A cool temperature sauce made of small amounts of traditional-style balsamic vinegar (long-aged in small, rare wood Italian casks) and Cognac (or Armagnac) is delicious and something of a family reunion, too, as you will read.
You can make your own recipe by tasting. Add finely sliced white truffles and a scant amount of salt to the precious liquid to top table-ready roasted meats. A fine al dente pasta with that sauce, plus olive oil and melted butter and ground pepper, can be an explosive tour de force -- with each ingredient standing out of the mix.
What few know is that the fine French brandies and fine balsamic come from the same grape, Trebbiano, an old Roman grape. Yes, balsamic and Cognac are distant cousins.
Maybe the Romans took the grape to Gaul, way back when. Today, in France, the grape is named Ugni Blanc or St. Emilion.
When making Cognac or other brandies, the French press their Ugni Blanc grapes, ferment the juice, distill the finished wine to higher alcohol content, then place it in oak barrels, often for decades, where it acquires color and flavor from the barrel wood.

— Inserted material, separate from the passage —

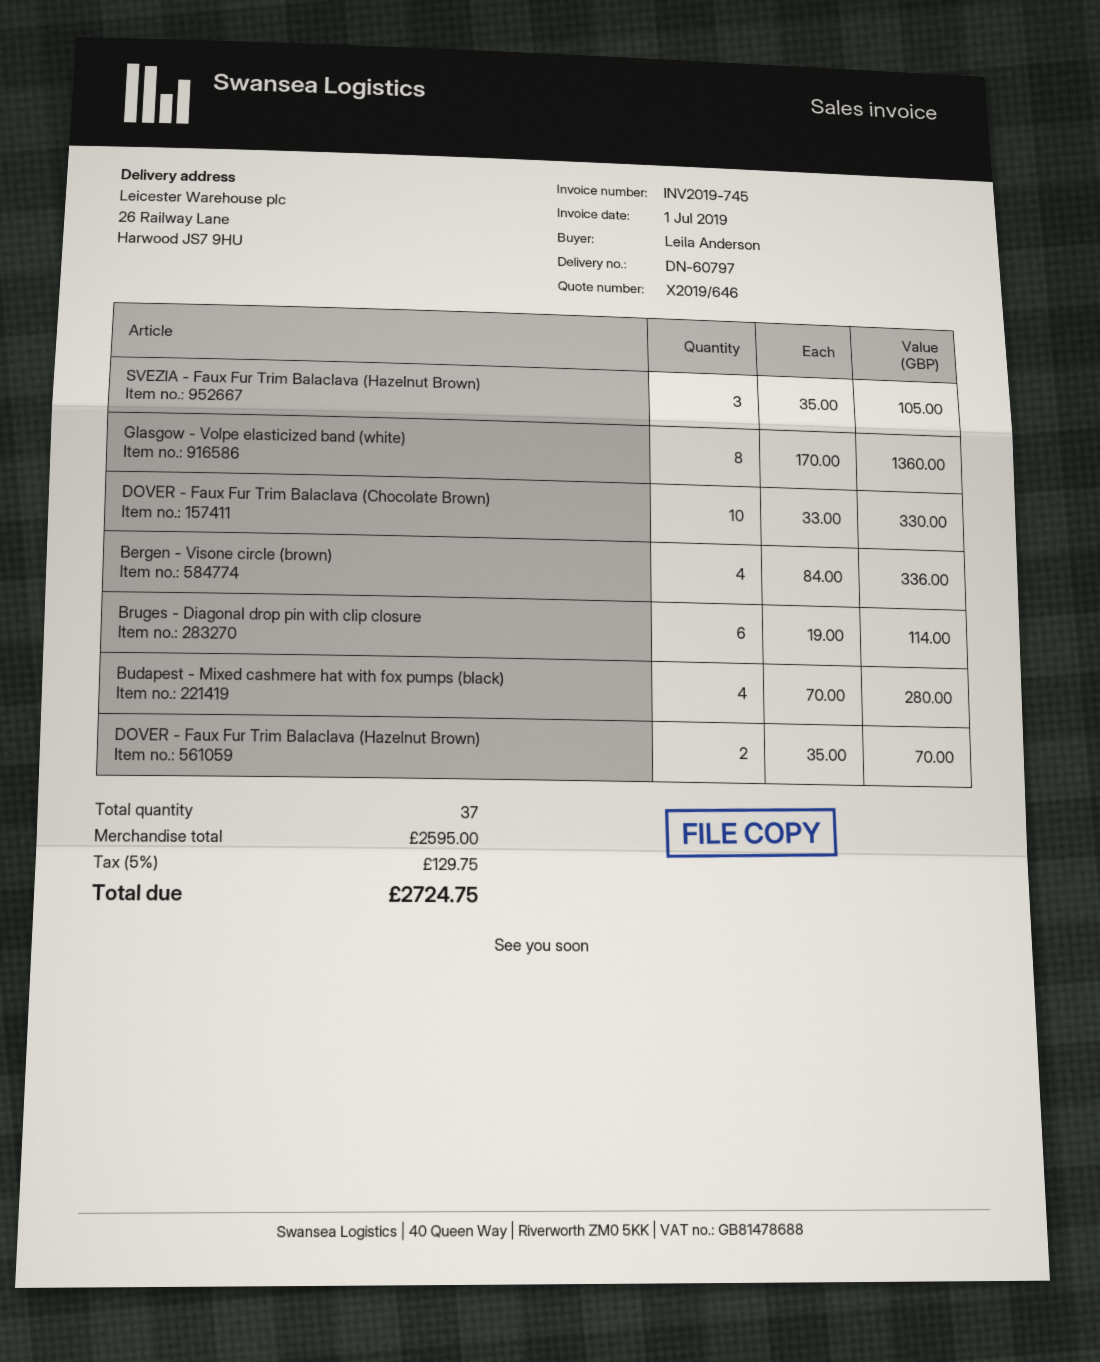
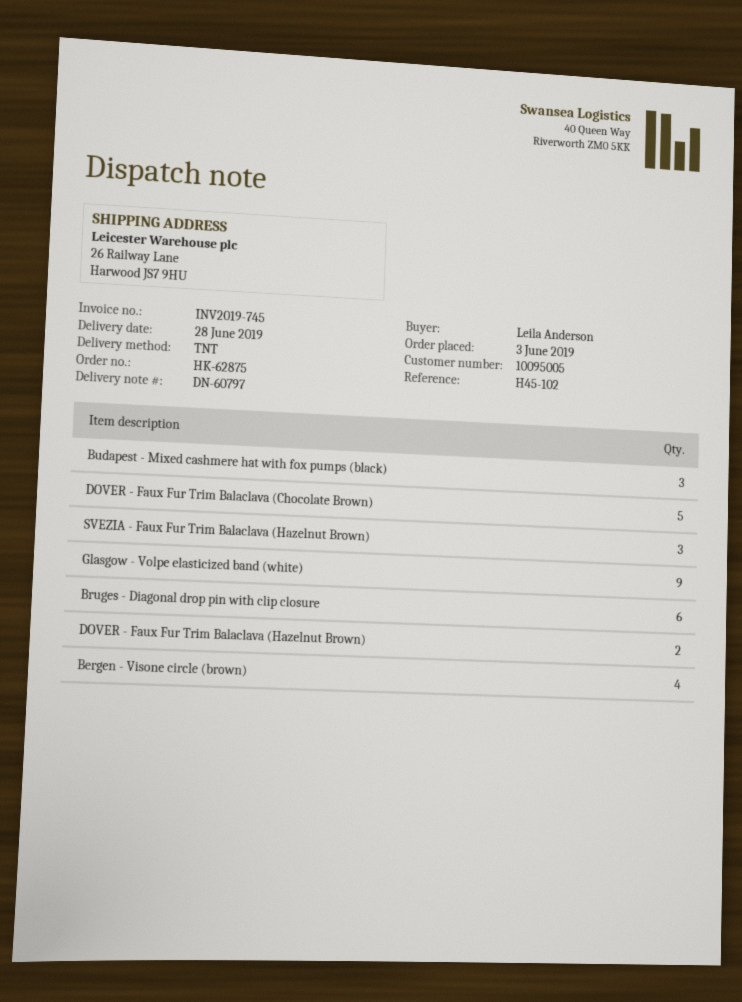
Glasgow - Volpe elasticized band (white): 8 -> 9
DOVER - Faux Fur Trim Balaclava (Chocolate Brown): 10 -> 5
Budapest - Mixed cashmere hat with fox pumps (black): 4 -> 3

Traditional-style balsamic vinegar is made by pressing trebbiano (and other old Roman grapes), simmering the grape juice at about 140F for several days until the initial sugar levels nearly double. Then fermentation is used to convert some of the sugars to alcohol in the cooked must -- and that year's final juice begins its journey through a series of casks where it gains greater viscosity, critical wood flavors, added color, and balance.
(Note: whenever you read an article about true balsamic and it says that the grape juice is 'boiled' after pressing, you know you are reading an inaccurate report. The juice is simmered. Boiling would prevent fermentation and interrupt the natural concentration and balancing process. Beware inaccurate verbs.)